This season is a great one for mid-major talent, with names like Isaiah Canaan, Doug McDermott and C.J. McCollum earning preseason All-America buzz.
North Texas' Tony Mitchell got some support for similar honors, but tended to polarize voters. Two months into the season, the skeptics appear to have more ammunition than Mitchell's supporters.
The Mean Green's shaky 5-7 start has stirired questions about Mitchell's ability to carry his team. Thursday's meeting with Lehigh hosted nearly 60 NBA scouts and general managers who were anxious to watch the battle between Mitchell and McCollum.
Even without McCollum, who sat out with a sprained ankle, Lehigh rolled 90-75.
Mitchell played, but he was brought off first-year coach Tony Benford's bench for the second time this season. The cause of the benching was a minor violation of team rules, according to the Denton Record-Chronicle.
For his part, Mitchell was heavily involved in the offense, taking 13 shots and scoring 22 points. This has not always been the case this season, however.
In a shocking early-season loss to Division II Alabama-Huntsville, Mitchell was only able to hoist four shots in 31 minutes before fouling out. The Mean Green's Sun Belt opener, a loss to Louisiana-Lafayette, came and went with Mitchell taking only one shot in his 25 minutes, that being a breakaway dunk off of a turnover. Again, he fouled out.
Defenses are geared to stop Mitchell at any cost, but the best players are able to get their chances, regardless.
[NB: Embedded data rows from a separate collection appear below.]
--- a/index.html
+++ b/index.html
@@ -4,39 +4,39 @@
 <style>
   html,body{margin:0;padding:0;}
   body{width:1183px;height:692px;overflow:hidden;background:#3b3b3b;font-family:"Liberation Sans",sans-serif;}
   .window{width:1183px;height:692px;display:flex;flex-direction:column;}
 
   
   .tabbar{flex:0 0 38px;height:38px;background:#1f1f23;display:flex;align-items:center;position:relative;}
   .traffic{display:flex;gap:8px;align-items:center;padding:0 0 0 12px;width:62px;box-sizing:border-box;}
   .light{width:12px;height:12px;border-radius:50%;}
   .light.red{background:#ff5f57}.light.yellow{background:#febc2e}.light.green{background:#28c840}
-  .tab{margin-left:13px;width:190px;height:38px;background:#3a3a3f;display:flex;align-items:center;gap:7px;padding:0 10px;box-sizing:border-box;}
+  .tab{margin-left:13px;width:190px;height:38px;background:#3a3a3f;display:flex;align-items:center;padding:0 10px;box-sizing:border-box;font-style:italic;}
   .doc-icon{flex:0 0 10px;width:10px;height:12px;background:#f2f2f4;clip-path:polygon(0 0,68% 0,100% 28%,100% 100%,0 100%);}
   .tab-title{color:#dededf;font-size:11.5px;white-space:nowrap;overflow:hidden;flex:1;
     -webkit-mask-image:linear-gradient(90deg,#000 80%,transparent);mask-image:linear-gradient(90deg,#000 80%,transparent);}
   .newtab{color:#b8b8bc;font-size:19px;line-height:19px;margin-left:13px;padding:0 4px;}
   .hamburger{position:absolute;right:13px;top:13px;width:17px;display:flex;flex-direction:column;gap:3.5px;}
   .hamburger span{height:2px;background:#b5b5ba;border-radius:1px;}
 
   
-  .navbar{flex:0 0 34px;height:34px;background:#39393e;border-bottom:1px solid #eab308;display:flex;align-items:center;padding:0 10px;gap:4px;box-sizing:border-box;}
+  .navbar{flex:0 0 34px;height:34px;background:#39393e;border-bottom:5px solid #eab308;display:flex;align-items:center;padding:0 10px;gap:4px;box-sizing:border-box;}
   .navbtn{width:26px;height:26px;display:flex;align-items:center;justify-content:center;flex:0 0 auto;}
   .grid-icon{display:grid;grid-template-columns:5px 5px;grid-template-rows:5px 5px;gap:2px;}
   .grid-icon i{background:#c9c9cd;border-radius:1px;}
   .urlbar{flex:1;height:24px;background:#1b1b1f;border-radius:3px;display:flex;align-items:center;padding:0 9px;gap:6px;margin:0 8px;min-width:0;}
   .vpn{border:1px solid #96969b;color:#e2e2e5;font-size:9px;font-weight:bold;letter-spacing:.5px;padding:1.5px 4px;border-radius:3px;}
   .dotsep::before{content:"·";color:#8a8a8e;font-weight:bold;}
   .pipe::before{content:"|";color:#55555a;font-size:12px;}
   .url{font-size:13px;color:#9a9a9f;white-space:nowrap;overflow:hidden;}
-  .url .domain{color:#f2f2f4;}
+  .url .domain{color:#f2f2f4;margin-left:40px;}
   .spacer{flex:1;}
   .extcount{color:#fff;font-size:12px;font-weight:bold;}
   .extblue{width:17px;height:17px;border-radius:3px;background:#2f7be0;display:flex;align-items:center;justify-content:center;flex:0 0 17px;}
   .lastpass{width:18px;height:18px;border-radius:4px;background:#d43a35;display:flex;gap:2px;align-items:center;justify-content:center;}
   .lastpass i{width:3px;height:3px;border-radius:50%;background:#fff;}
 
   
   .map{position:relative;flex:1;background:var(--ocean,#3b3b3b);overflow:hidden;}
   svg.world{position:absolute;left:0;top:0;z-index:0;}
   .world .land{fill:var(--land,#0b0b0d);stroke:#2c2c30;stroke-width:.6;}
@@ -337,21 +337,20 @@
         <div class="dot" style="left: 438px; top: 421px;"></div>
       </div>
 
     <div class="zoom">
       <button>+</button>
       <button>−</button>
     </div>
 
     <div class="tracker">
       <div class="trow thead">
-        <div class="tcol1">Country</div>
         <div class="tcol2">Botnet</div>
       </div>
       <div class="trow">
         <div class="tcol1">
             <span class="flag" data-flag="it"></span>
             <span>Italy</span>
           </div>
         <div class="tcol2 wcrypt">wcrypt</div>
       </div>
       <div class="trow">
The 6'8", 235-pound Mitchell has struggled to endure all the low post double-teams, so he's tried drifting out to the perimeter.
After taking 41 three-pointers in 22 games as a freshman, Mitchell has hoisted 37 in his first 12 games this year. He's made only 30 percent of those tries, but on a team shooting a horrid 23 percent in total, he looks like Ray Allen by comparison.
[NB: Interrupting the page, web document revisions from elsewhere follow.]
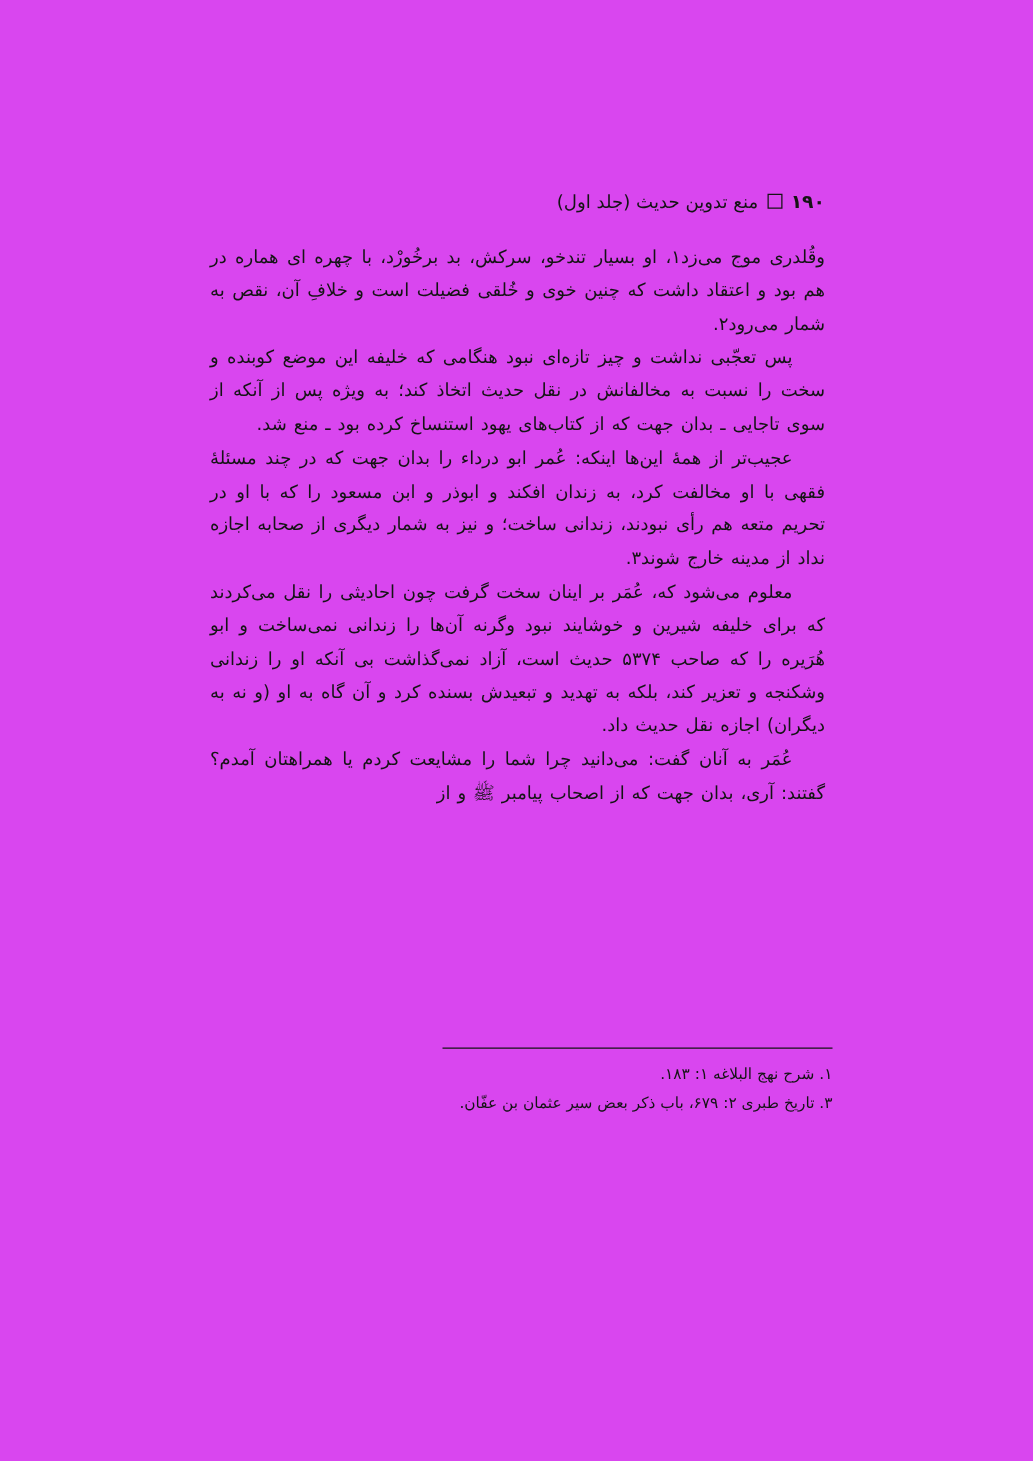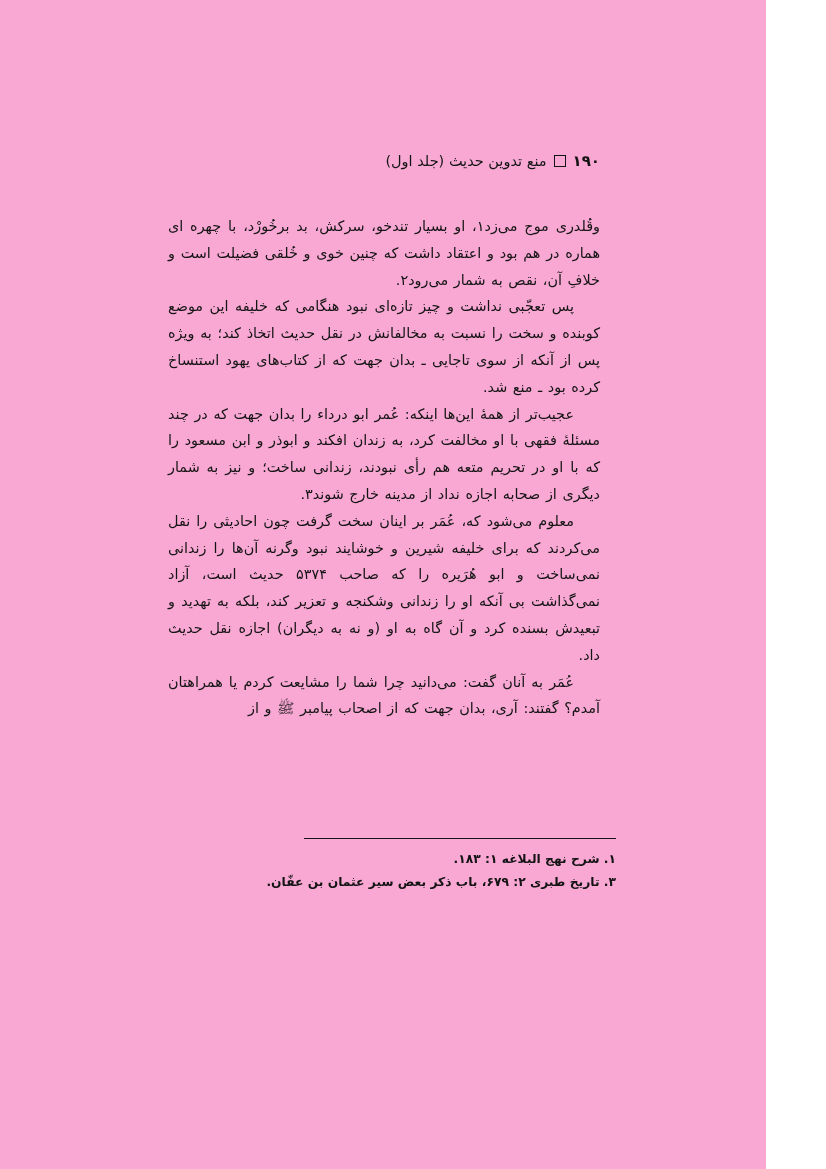--- a/index.html
+++ b/index.html
@@ -1,19 +1,19 @@
 <!DOCTYPE html>
 <html lang="fa"><head>
 <meta charset="utf-8">
 <style>
   html,body { margin:0; padding:0; background:#ffffff; }
   .page {
     position:relative;
-    width:766px; height:1169px;
-    background:#f9a8d4;
+    width:826px; height:1169px;
+    background:#d946ef;
     color:#141414;
     font-family:"DejaVu Sans", sans-serif;
     overflow:hidden;
   }
   .header {
     position:absolute;
     top:150px; right:166px; left:170px;
     direction:rtl;
     text-align:right;
     font-size:15px;
@@ -29,32 +29,30 @@
   }
   .book-title { font-size:14.5px; }
   .body-text {
     position:absolute;
     top:193px; right:166px; left:168px;
     direction:rtl;
     text-align:justify;
     font-size:14.4px;
     line-height:26.8px;
     word-spacing:1px;
-    margin-top:20px;
   }
   .body-text p { margin:0; }
   .body-text p.indent { text-indent:26px; }
   .footnotes {
     position:absolute;
-    top:838px; right:150px; left:168px;
+    top:838px; right:160px; left:168px;
     direction:rtl;
     text-align:right;
     font-size:12.3px;
     line-height:22.5px;
-    font-weight:bold;
   }
   .fn-rule {
     width:312px;
     border-top:1px solid #141414;
     margin-bottom:9px;
   }
   .fn-item { margin:0; }
 </style>
 </head>
 <body>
Mitchell tends to lose focus when he's stationed in the post surrounded by defenders, so taking those outside forays and trying to showcase his face-up skills for the scouts may be the only way for him to mentally stay in the game.
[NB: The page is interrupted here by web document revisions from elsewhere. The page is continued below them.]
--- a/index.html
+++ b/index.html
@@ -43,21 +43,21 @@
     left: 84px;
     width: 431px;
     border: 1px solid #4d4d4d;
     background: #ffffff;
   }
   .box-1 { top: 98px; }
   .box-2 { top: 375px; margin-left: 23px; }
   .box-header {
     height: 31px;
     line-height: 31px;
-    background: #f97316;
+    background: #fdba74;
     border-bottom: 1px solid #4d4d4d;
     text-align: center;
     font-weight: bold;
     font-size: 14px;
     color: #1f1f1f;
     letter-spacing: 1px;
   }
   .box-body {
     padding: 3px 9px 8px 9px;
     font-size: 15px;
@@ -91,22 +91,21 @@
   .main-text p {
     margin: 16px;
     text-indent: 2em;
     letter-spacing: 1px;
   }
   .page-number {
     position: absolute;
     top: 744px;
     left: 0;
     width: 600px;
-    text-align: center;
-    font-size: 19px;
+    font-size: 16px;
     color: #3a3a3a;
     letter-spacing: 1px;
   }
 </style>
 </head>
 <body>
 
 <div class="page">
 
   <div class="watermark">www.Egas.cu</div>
Benford's offense may not be helping the cause, either.
Junior guard Alzee Williams told the DRC, “We need to get used to the offense and execute in the halfcourt. It’s different. Last year we were in more of a system. We have more freedom now. We are getting used to it.”
That freedom has allowed the Mean Green backcourt to get shot-happy, rather than mandating that the team's best player stay involved. Guard Jordan Williams is tied with Mitchell for the team lead at 123 field-goal attempts, with Alzee Williams (117) and Chris Jones (111) close behind. The three guards are making a combined 38 percent of those attempts, 21 percent from long range.
While 14.3 points, 8.7 rebounds and 2.6 blocks per game seem like perfectly respectable numbers, the averages are all down from where Mitchell was in his abridged 2011-12 season. They're numbers that could get a Kentucky or North Carolina player drafted in the lottery, but not a guy from North Texas.
If the Mean Green still harbor hopes of challenging a veteran Middle Tennessee team or an injury-plagued Western Kentucky for the Sun Belt championship, Benford will have to ensure that his guards are on the same page as his NBA-bound big man.
All-America honors may be out of reach unless Mitchell and his team make dramatic improvements.
But the worst thing for North Texas fans would be to watch a transcendent talent pass through Denton without so much as an NCAA tournament bid. With every loss, however, that fear edges closer to reality.